Retail Media Incrementality: How to Navigate the Complexities and Win

Summary

Discover the critical role of incrementality in retail media investments and learn about the complexities involved in measuring it. This post delves into the challenges marketers face due to the lack of standardization and offers practical solutions like native metrics, experimental testing, and contextual indicators.

Making the most impactful retail media investment decisions relies on key metrics. And while traditional KPIs like return on ad spend (ROAS) and return on investment (ROI) have their place, they are proving too simplistic for this quickly maturing channel. Instead, advertisers want to go deeper and understand what is truly working or not working to drive performance. In a word, retail media marketers desire incrementality, the lift that occurs due to a specific activity.  

This isn’t a new need…
In August 2022, Insider Intelligence polled U.S.-based retail media buyers on the most valuable metrics for assessing performance; 55% stated that incremental sales were most important. Just one year later, the response rate jumped to 74%.


[ROAS is] a metric that doesn’t give you the full picture. You can narrowcast the targeting of a campaign to a small audience, and you can have a very high ROAS, but it might not really move the needle on sales impact that much.

Andrew Lipsman, Principal Analyst, Insider Intelligence


Incrementality is the only way forward

The need for incrementality is growing. As retail media advertising costs continue to rise, it’s more important than ever to optimize spending. However, proving incrementality remains a top challenge for marketers, according to Skai’s 2023 State of Retail Media survey, and it’s inhibiting investment growth in the channel.

Why do marketers have difficulty identifying retail media incrementality metrics and taking action to improve them? Given the complexity and lack of measurement standardization across networks, incrementality is more challenging to define in the retail media landscape than other, more mature channels. The data also tends to be more opaque and harder to get because of this retailer layer between the advertiser and the media impression.

These challenges will continue as long as retail media networks remain in their walled gardens. While there is no silver bullet for retail media incrementality, there are some solutions that advertisers can tap into to unlock incremental insights:

1

Native solutions within the walled gardens

Some native platforms offer incrementality metrics within their walled gardens. For example, Amazon Marketing Cloud (AMC) unlocks measurement insights beyond last-click attribution, such as the top first-touch campaigns and the top paths-to-purchase to explain the customer journey across Amazon ad types. 

While these tools allow for a better understanding of your Amazon Ads program’s interactivity, they only work within the garden’s wall, so you can’t easily compare performance across networks.

2

Radical experimental testing

In auction-based media, bidding is critical, and it’s not that easy.

If you bid too low, you won’t win the high-value Walmart Connect auctions you want and may have trouble spending your budget If you bid too high, you could overpay, which may waste your budget and not get the impressions you need to drive success Remember, return-on-investment (ROI) is a ratio of how much you make divided by how much you spend.
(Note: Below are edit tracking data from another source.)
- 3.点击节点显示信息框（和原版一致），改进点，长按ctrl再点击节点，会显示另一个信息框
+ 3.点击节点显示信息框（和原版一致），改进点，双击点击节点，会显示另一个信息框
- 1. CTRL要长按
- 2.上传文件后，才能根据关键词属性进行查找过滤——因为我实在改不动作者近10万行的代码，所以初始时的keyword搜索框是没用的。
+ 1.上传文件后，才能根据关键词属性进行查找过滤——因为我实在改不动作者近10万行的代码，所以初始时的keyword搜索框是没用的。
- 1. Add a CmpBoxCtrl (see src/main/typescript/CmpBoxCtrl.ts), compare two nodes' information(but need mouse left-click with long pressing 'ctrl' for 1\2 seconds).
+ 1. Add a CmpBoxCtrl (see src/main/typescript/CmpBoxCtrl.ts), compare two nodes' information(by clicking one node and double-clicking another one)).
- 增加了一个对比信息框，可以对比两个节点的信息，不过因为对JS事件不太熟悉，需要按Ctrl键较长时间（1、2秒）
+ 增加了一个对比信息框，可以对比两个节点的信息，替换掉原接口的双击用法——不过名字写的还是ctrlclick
Hitting your ROI or ROAS goals is often more about keeping your costs in line rather than solely focusing on selling more products.

3

Contextual incrementality indicators

Contextual incrementality indicators are the best path forward. Our guided approach to retail media incrementality is based on key indicators that provide marketing context analysis on your ad activity. We’re using relevant data points to enable a test-and-learn approach in measuring incremental lift. Some key indicators include AMC learnings, share-of-voice (SOV) insights from our Competitive Insights tool, performance metrics like new to brand (NTB), and operational metrics such as inventory and sales. 

These indicators allow us to guide you in incrementality improvement flows that suggest enhancements for incrementality indicators.
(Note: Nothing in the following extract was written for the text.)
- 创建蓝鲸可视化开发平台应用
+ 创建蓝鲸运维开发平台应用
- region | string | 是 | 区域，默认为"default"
This solution may be the best currently available, but it’s still far from perfect. For one, retail media incrementality can mean different things to different company types and organizational stakeholders. 

Let’s examine the typical stakeholders’ perspectives:

  • Practitioners want to know which campaigns have an incremental impact to understand holistic performance.
  • Functional leads want to understand the incremental return on investment to identify key areas for reinvestment. 
  • Data scientists typically want access to raw data to find new opportunities through deep analysis.
  • Executives want key insights to inform a holistic media plan. 

Success stories: personalizing data to prove incrementality

To successfully prove incrementality, we recommend focusing on the indicators that make the most sense for your business and stakeholder goals. 

One Skai client focused on NTB metrics, automating certain optimizations based on the data. That resulted in a 1.3x faster acquisition of new Amazon buyers and a 128% rate lift in NTB buyers.

Another Skai client focused on SOV data to inform and automate workflows, leading to an almost 2x higher ROAS and a 39% higher click-through rate on non-brand campaigns.